“Selamat, anda positif” Ujar dokter cantik itu sambil mengulurkan selembar kertas yang isinya tidak kumengerti.
“Maksudnya dok? Saya kena penyakit apa?”
“Anda tidak sakit, anda positif hamil sekarang” dokter itu tersenyum.
“Hamil?” tanyaku masih belum percaya.
“Iya dan selamat anda akan segera menjadi seorang ibu”
Aku tidak bisa berkata apa-apa lagi selain senyum yang kupaksakan tersungging di depan dokter itu karena di benakku masih ada sisa-sisa keterkejutan yang teramat sangat. Entah bagaimana perasaanku sekarang aku masih belum paham. Namun ada kebahagiaan tersirat di dalamnya. Kebahagiaan macam apa ini? Apakah ini rasanya jika akan menjadi seorang ibu? Rasanya akan punya anak yang lahir dari rahim sendiri? Mungkin ini seperti yang dikatakan Boby jika punya anak sendiri pasti berbeda rasanya dengan jika hanya anak angkat.
Kutelpon ibu. Kukabarkan kebenaran tebakan ibu tadi. Dari seberang sana kudengar ibu histeris bahagia.
“Sudah kau beritahu Boby?”
“Belum” jawabku pendek.
“Segera beritahu dia! Dia pasti sangat senang!”

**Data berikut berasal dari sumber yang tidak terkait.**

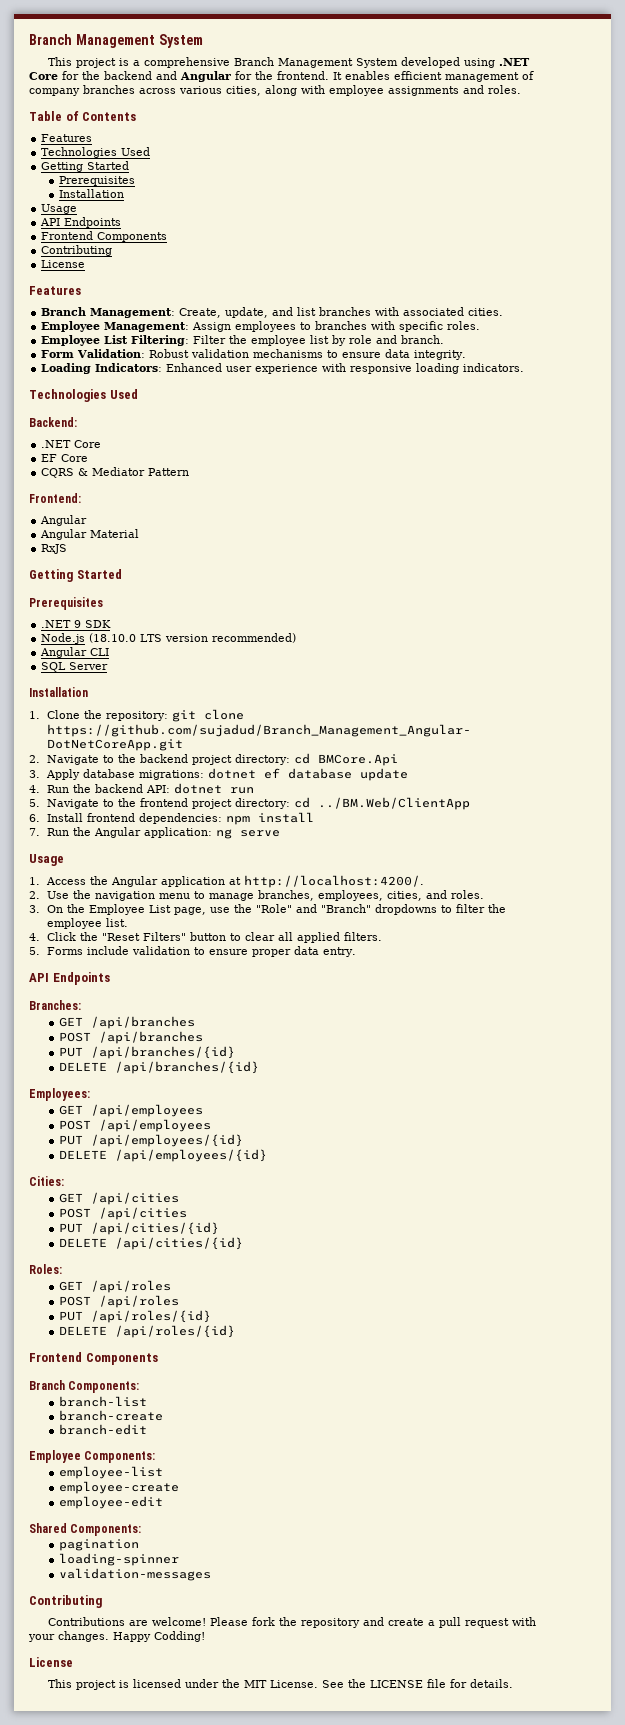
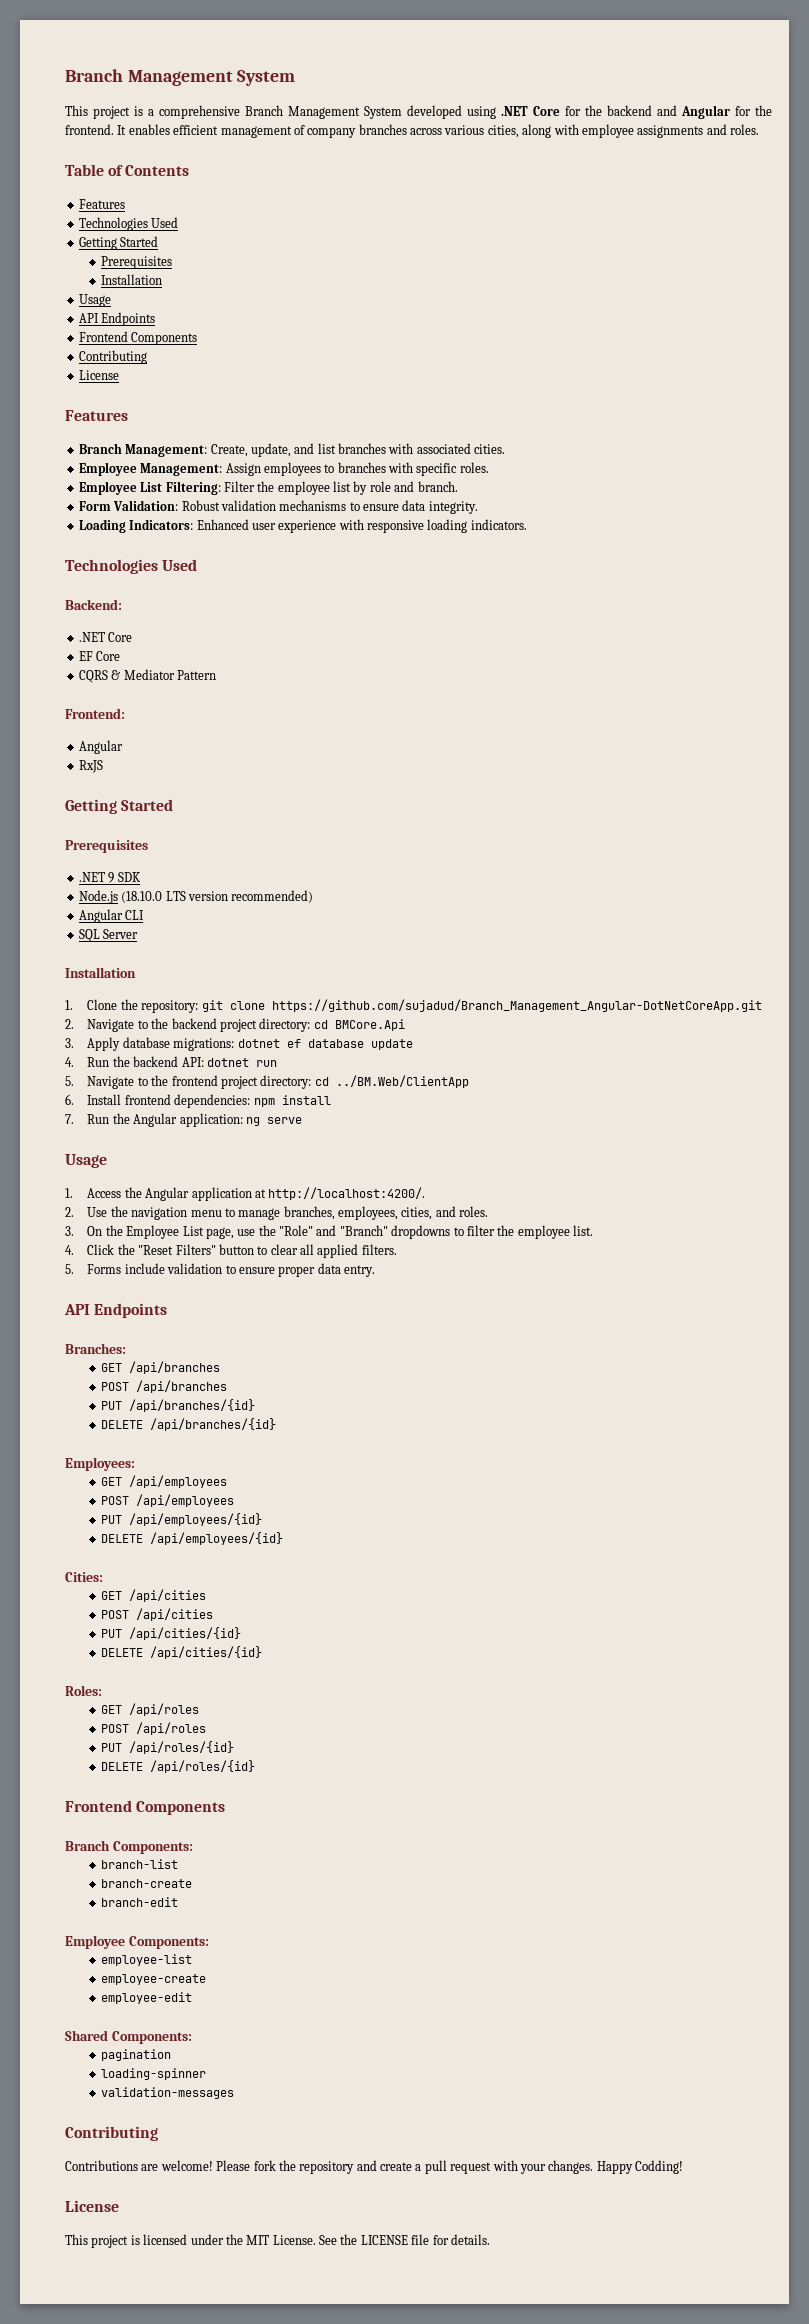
- Angular Material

“Iya nanti lah. Udah dulu ini taksinya sudah datang. Assalamu’alaikum”
“Oh iya. Wa’alaikumusalam”
Kututup handphoneku dan segera menyetop taksi yang lewat.
Dalam perjalanan pulang aku masih bertanya-tanya entah apa yang akan kukatakan pada Boby nanti di rumah? Dan seperti apa nanti reaksinya?
***
Sampai rumah Boby belum pulang. Masih beberapa jam lagi dia biasanya baru pulang.
Rasanya sepi sekali sendirian begini. Padahal hari-hari sebelumnya biasa saja rasanya sendirian di rumah. Kenapa tiba-tiba jadi seperti ini? Aku jadi merindukan Boby. Aku ingin dia segera pulang sekarang.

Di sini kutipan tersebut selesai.